The exhibition explores the artists’ mutual interests and influences, emphasizing how both used their art as a medium for social commentary, collaborating with musicians, filmmakers, intellectuals, and bohemians to expand their realms of influence and experiment with new mediums.
The expansive exhibit is installed throughout the seven floors of The Andy Warhol Museum, and includes 350 works of drawing, film, new media, photography, painting, sculpture, and publishing. Better-known pieces include Warhol’s Brillo Boxes (1964), which the exhibit pairs with Weiwei’s Tea Brick (2004), as both are influenced by American Dadaist Marcel Duchamp. Then there is Warhol’s Little Electric Chair (1965) and Weiwei’s Surveillance Camera (2010), both a response to living in surveillance states, and, exploring the power of portraiture, selections from Warhol’s Most Wanted Men series (1964) are paired with Weiwei’s Study of Perspective series (1995-2003). Another noteworthy comparison is Warhol’s Gun (1981-82) with Weiwei’s Jade Handcuffs (2012), an example of how both artists crafted visually-compelling social commentary. As Beck says, both “… artists found a way to turn their struggles into art.”

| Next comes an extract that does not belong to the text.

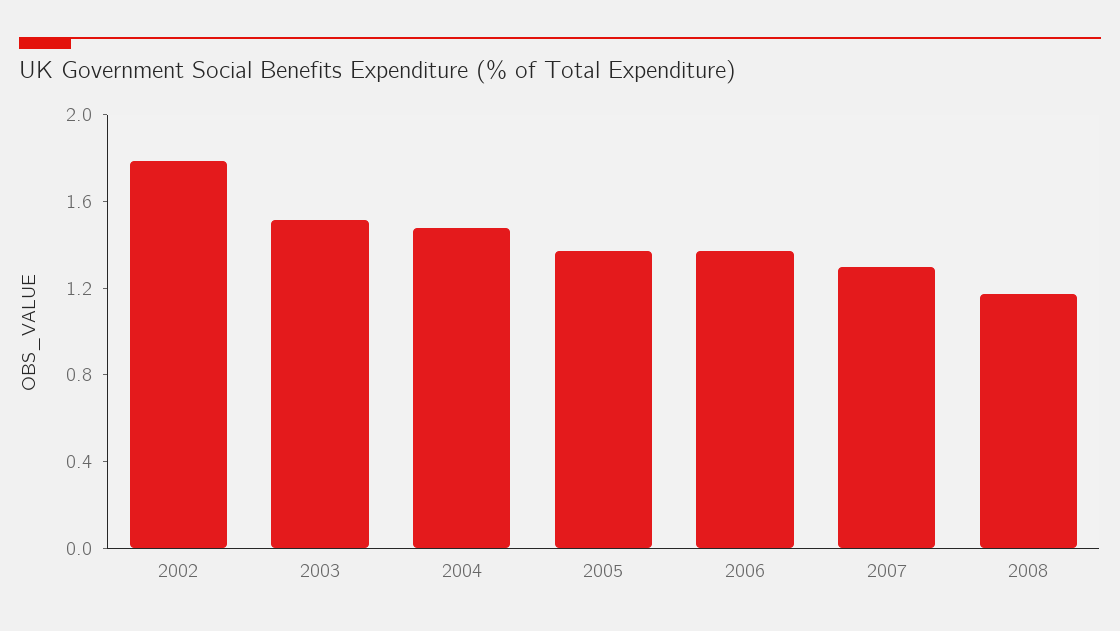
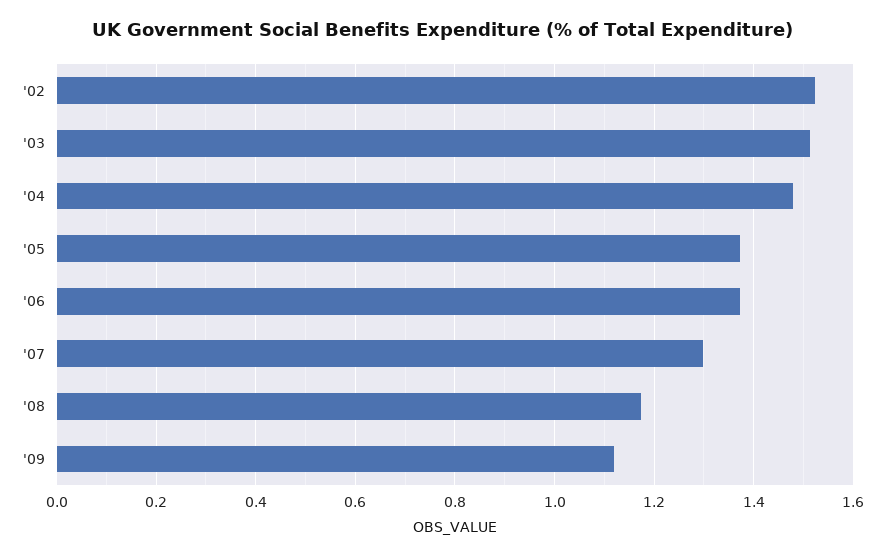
2002: 1.8 -> 1.52
'09: none -> 1.12

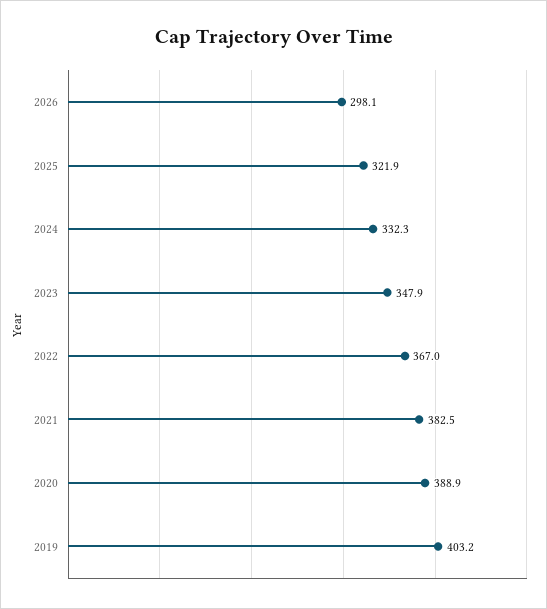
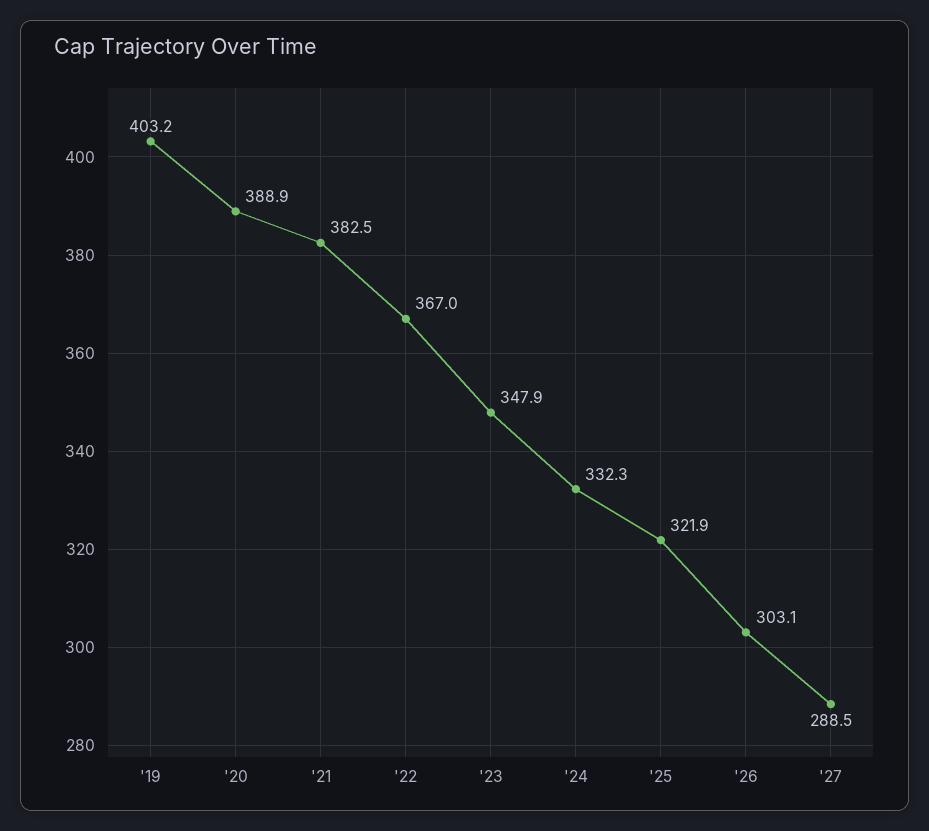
2026: 298.1 -> 303.1
'27: none -> 288.5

As for film, visitors may watch snippets of Warhol’s Empire (1964), an eight-hour film of New York’s Empire State Building, and Weiwei’s Chang’an Boulevard (2004), a 10-hour film of traffic in Beijing’s Avenue of Peace.
Of course, the artists are also known for a sense of levity and whimsy, as evidenced by an adorable feline section of the exhibit that unites Warhol’s 1950s drawings of cats with Weiwei’s photographs of his cat and other paired pieces exploring themes of glamour, beauty, and flowers. The conversation between the two artists is certainly engaging.
Andy Warhol | Ai Weiwei is on exhibit until August 28, 2016, at the Andy Warhol Museum, 117 Sandusky Street, Pittsburgh, Pennsylvania, U.S.A. 15212, +1-412-237-8300.